Edit difference data:
BEGIN

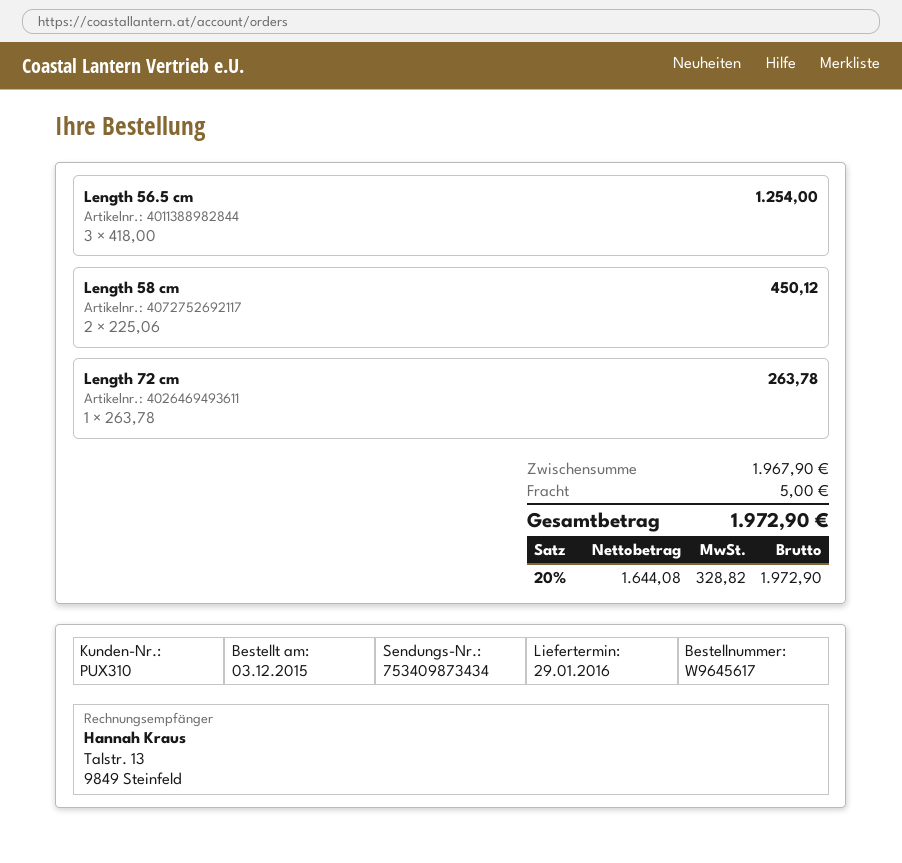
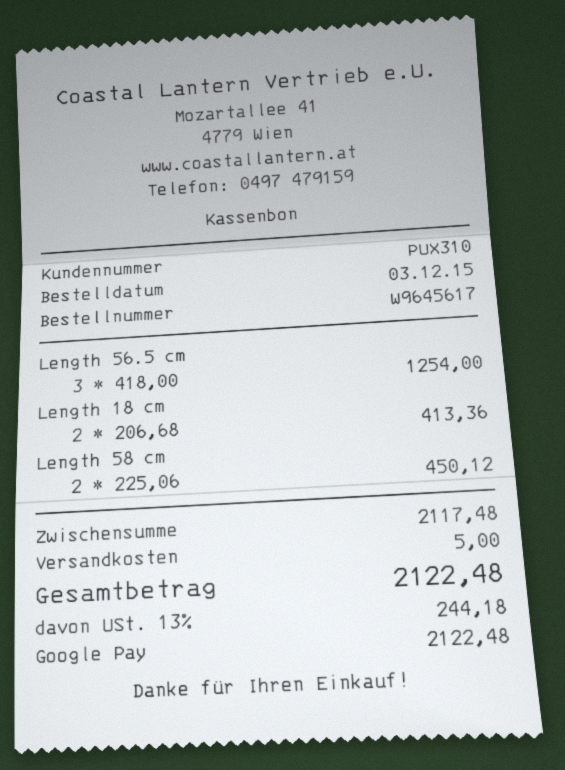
Length 72 cm: 1 x 263.78 = 263.78 -> none
Length 18 cm: none -> 2 x 206.68 = 413.36
subtotal: 1967.90 -> 2117.48
tax: 20% = 328.82 -> 13% = 244.18
total: 1972.90 -> 2122.48

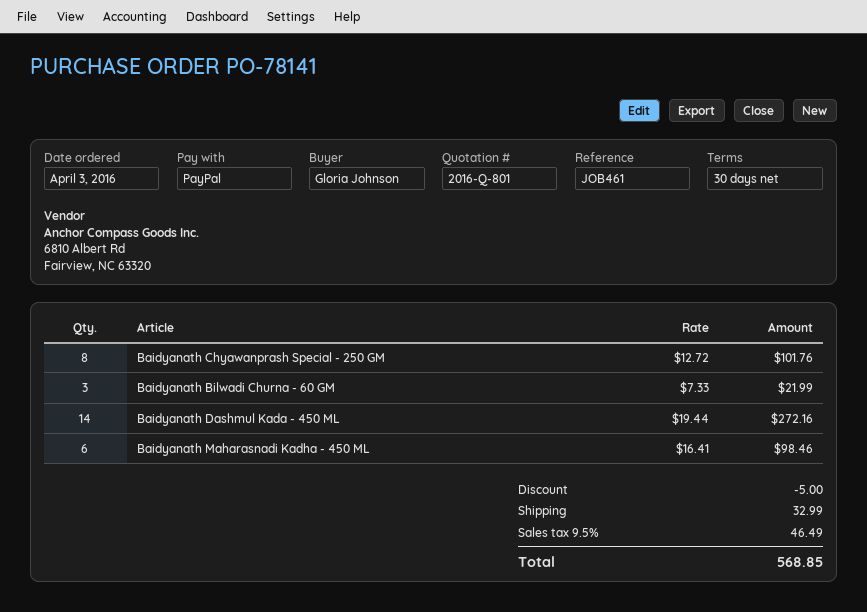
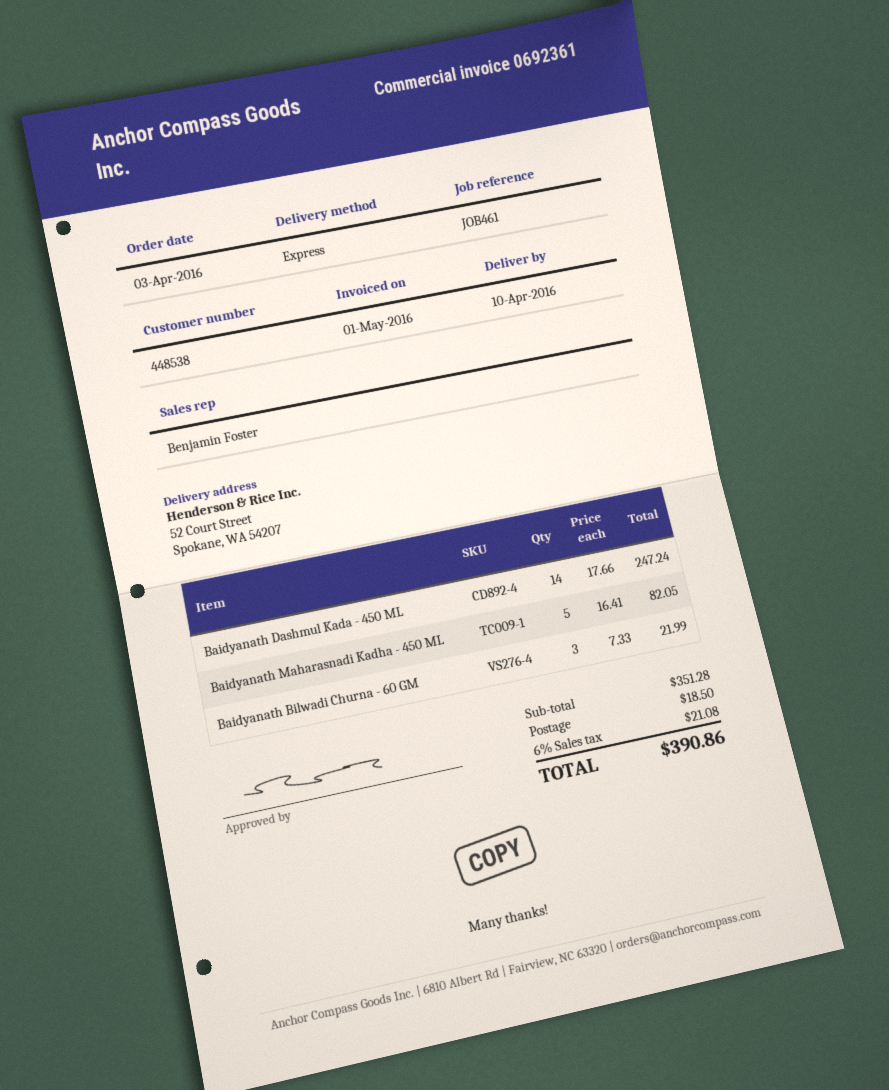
Baidyanath Chyawanprash Special - 250 GM: 8 x 12.72 = 101.76 -> none
Baidyanath Dashmul Kada - 450 ML: 14 x 19.44 = 272.16 -> 14 x 17.66 = 247.24
Baidyanath Maharasnadi Kadha - 450 ML: 6 x 16.41 = 98.46 -> 5 x 16.41 = 82.05
discount: 5.00 -> none
shipping: 32.99 -> 18.50
tax: 9.5% = 46.49 -> 6% = 21.08
total: 568.85 -> 390.86

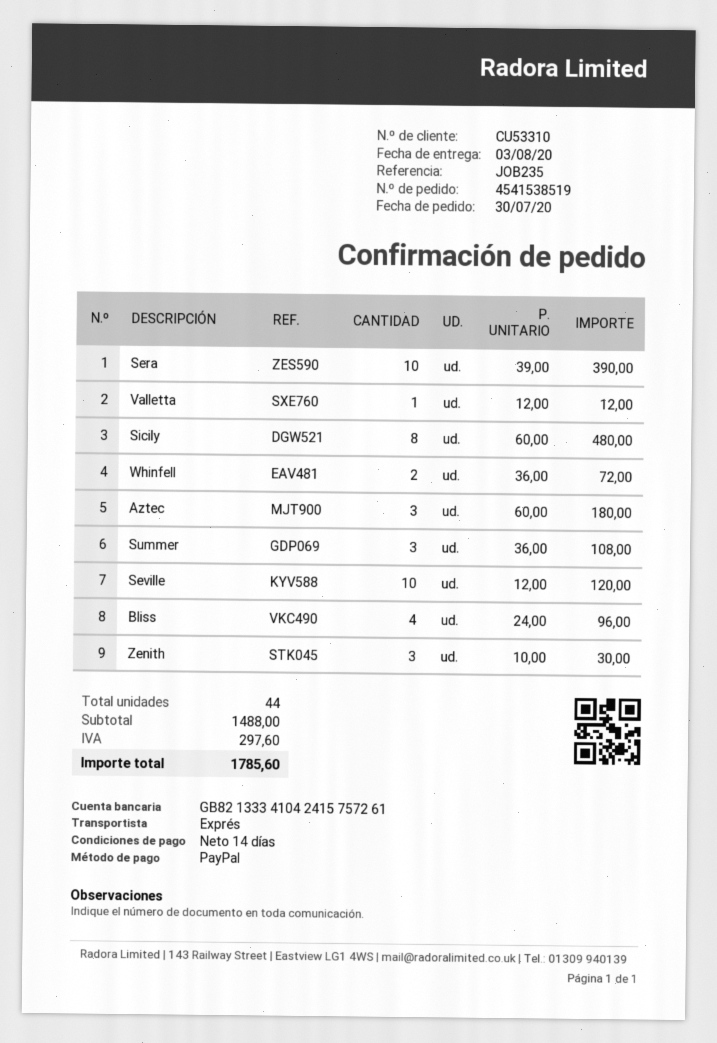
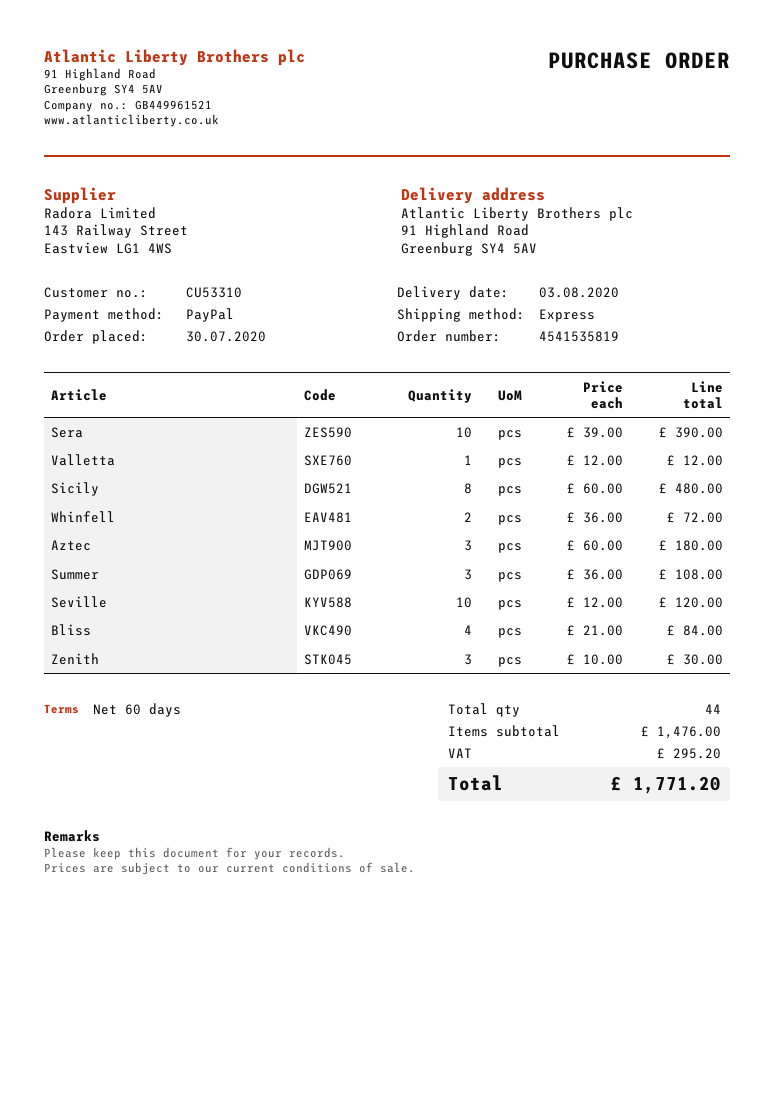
order number: 4541538519 -> 4541535819
payment terms: 14 days -> 60 days
Bliss: 4 x 24.00 = 96.00 -> 4 x 21.00 = 84.00
subtotal: 1488.00 -> 1476.00
tax: 297.60 -> 295.20
total: 1785.60 -> 1771.20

END

■ Exercise brief
Nothing but the lines from the one containing "discount: 5.00 -> none" through the last line of the records above should appear, each repeated exactly, with no pictures.

■ Response
discount: 5.00 -> none
shipping: 32.99 -> 18.50
tax: 9.5% = 46.49 -> 6% = 21.08
total: 568.85 -> 390.86

order number: 4541538519 -> 4541535819
payment terms: 14 days -> 60 days
Bliss: 4 x 24.00 = 96.00 -> 4 x 21.00 = 84.00
subtotal: 1488.00 -> 1476.00
tax: 297.60 -> 295.20
total: 1785.60 -> 1771.20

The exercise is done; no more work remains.